--- Data excerpts Enclosed Below ---

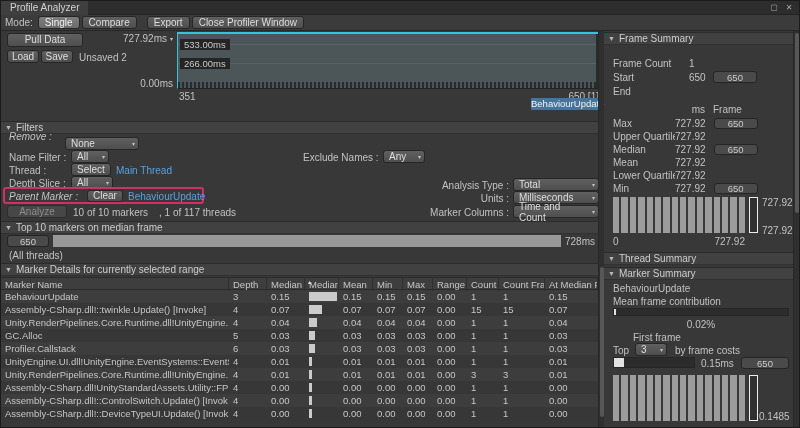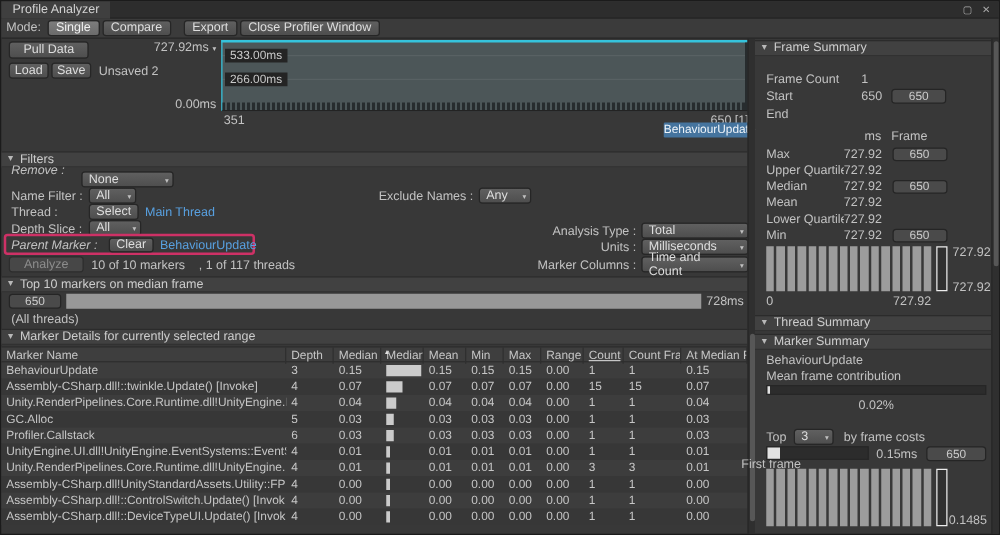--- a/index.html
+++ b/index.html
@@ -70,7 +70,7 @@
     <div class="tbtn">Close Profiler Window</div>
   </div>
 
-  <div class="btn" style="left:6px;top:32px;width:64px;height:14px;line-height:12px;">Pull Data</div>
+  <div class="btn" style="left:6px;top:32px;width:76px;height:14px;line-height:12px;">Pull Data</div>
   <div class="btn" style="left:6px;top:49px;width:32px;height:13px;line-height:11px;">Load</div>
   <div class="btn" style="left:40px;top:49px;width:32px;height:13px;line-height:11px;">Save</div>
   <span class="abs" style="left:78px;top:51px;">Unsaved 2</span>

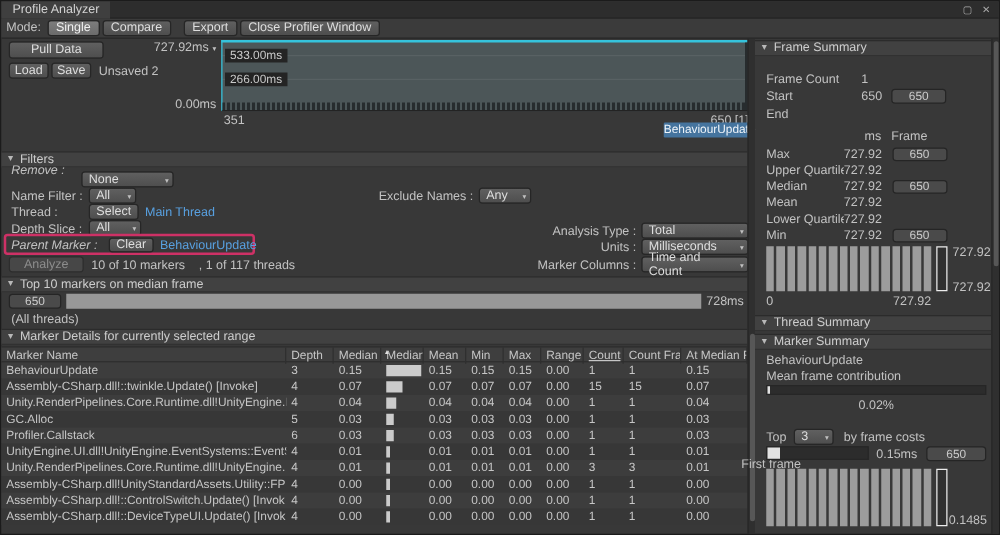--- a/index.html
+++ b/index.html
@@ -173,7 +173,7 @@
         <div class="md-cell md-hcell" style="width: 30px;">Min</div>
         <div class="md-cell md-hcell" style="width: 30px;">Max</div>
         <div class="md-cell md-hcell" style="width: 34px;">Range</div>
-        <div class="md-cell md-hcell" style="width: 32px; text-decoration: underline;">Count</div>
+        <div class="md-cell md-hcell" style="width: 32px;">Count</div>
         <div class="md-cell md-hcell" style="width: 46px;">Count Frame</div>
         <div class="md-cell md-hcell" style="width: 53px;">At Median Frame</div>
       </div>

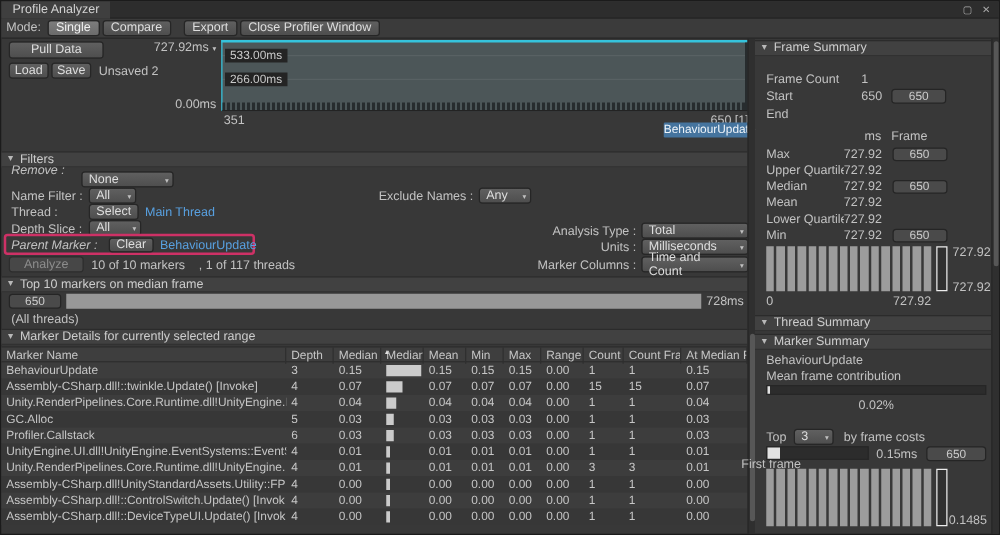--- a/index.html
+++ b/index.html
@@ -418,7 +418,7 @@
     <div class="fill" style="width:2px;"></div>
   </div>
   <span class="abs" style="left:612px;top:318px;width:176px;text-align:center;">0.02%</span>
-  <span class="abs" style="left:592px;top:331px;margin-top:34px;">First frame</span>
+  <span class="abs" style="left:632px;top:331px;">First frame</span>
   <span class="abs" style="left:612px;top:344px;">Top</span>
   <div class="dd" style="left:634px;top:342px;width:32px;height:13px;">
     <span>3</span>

--- End of Enclosed Data excerpts ---
--- Data excerpts Enclosed Below ---

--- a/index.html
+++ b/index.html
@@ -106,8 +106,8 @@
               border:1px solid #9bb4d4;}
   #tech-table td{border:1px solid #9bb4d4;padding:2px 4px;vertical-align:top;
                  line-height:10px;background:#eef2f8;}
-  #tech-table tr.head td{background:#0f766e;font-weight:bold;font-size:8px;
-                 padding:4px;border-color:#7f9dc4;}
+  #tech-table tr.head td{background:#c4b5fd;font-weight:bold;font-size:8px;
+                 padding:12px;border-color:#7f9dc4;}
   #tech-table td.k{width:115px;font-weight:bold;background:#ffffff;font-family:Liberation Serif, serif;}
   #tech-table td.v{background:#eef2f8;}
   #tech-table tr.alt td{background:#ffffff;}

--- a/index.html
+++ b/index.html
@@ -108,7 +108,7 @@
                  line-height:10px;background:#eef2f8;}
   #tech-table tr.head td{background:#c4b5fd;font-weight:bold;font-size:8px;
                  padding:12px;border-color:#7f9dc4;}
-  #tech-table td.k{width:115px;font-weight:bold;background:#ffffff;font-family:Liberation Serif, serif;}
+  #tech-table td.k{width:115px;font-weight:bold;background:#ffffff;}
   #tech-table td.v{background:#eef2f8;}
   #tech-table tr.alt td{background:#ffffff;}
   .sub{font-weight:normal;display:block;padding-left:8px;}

--- End of Enclosed Data excerpts ---
--- Data excerpts Enclosed Below ---

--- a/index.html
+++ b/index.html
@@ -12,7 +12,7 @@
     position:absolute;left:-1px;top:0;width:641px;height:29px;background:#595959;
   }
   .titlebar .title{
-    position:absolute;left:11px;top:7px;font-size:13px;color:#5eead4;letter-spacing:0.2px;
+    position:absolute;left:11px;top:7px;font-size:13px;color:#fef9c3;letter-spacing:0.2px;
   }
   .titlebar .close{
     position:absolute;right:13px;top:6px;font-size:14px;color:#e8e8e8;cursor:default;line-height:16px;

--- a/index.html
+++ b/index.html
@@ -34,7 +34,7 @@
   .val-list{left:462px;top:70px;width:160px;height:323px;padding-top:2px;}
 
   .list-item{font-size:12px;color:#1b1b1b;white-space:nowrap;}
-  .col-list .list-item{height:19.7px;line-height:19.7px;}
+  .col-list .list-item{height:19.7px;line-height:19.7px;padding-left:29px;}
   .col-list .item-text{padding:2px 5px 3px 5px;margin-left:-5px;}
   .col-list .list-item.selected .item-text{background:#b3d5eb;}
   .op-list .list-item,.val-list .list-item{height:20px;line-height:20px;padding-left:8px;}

--- End of Enclosed Data excerpts ---

** Work order **
Find each line in the records above that contains "ffffff", and copy it.

** Your response **
   #tech-table td.k{width:115px;font-weight:bold;background:#ffffff;font-family:Liberation Serif, serif;}
   #tech-table tr.alt td{background:#ffffff;}
-  #tech-table td.k{width:115px;font-weight:bold;background:#ffffff;font-family:Liberation Serif, serif;}
+  #tech-table td.k{width:115px;font-weight:bold;background:#ffffff;}
   #tech-table tr.alt td{background:#ffffff;}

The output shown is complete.